**Exercise goal**. Each line below with the string "conversion" should be copied.

**Raw data**.
"""
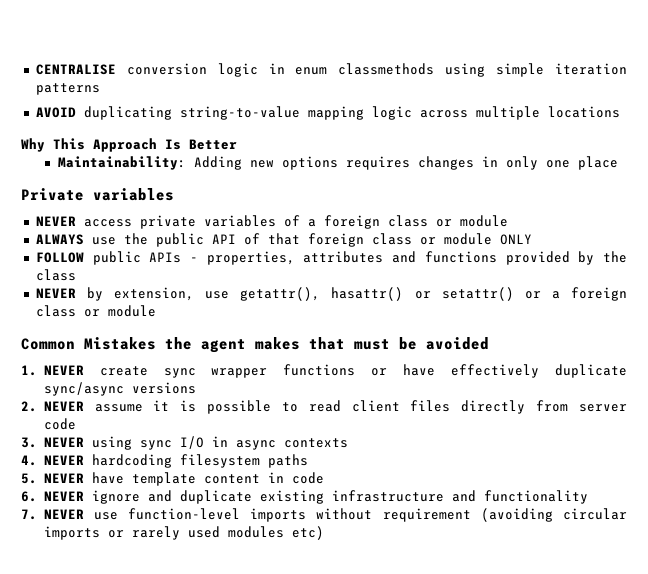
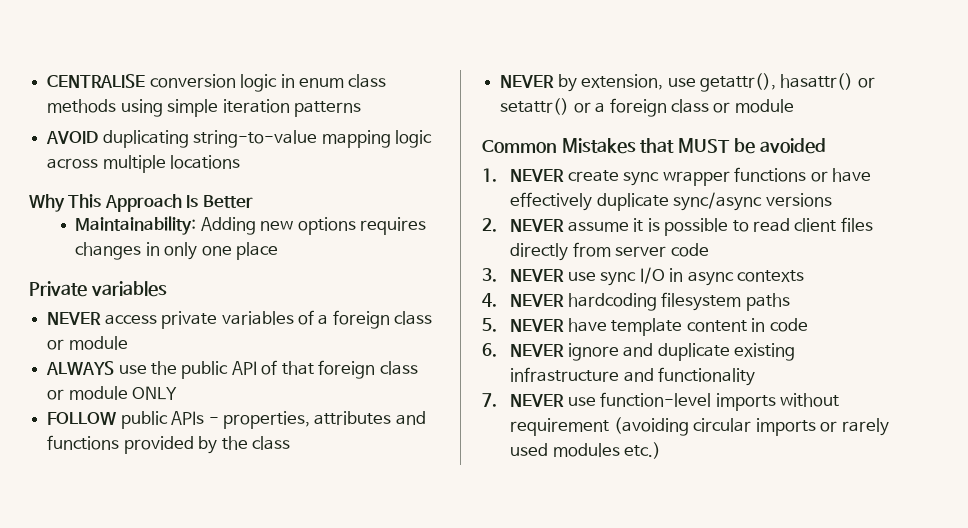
- CENTRALISE conversion logic in enum classmethods using simple iteration patterns
+ CENTRALISE conversion logic in enum class methods using simple iteration patterns
- Common Mistakes the agent makes that must be avoided
+ Common Mistakes that MUST be avoided
- 3. NEVER using sync I/O in async contexts
+ 3. NEVER use sync I/O in async contexts
- 7. NEVER use function-level imports without requirement (avoiding circular imports or rarely used modules etc)
+ 7. NEVER use function-level imports without requirement (avoiding circular imports or rarely used modules etc.)

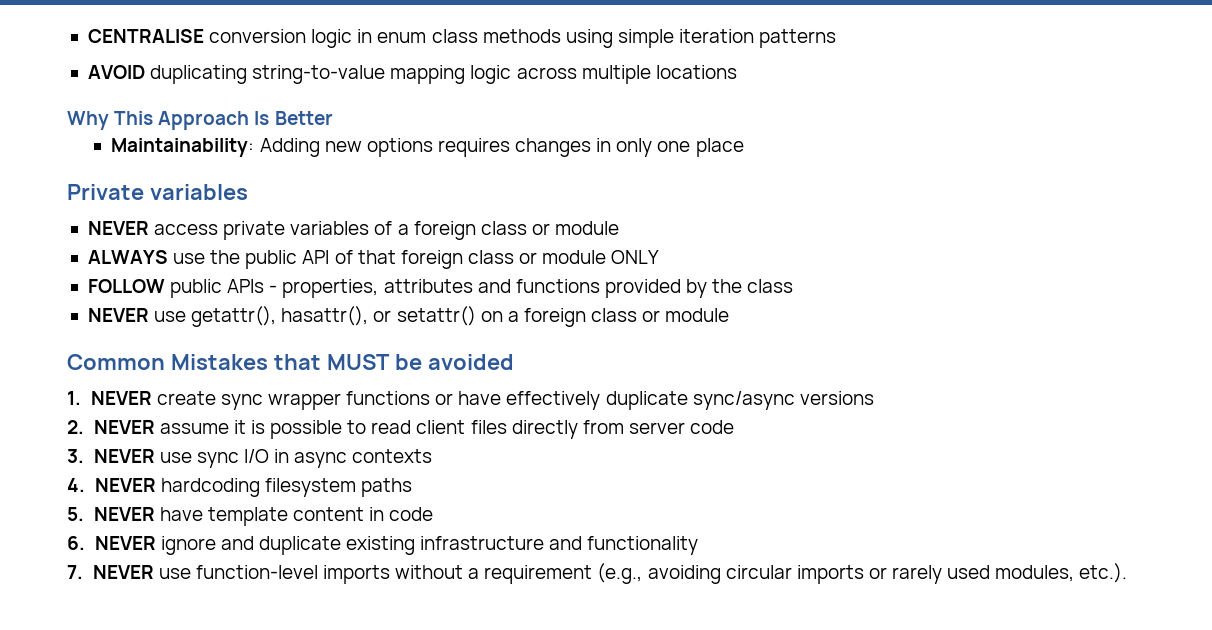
- NEVER by extension, use getattr(), hasattr() or setattr() or a foreign class or module
+ NEVER use getattr(), hasattr(), or setattr() on a foreign class or module
- 7. NEVER use function-level imports without requirement (avoiding circular imports or rarely used modules etc.)
+ 7. NEVER use function-level imports without a requirement (e.g., avoiding circular imports or rarely used modules, etc.).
"""
**Answer section**.
- CENTRALISE conversion logic in enum classmethods using simple iteration patterns
+ CENTRALISE conversion logic in enum class methods using simple iteration patterns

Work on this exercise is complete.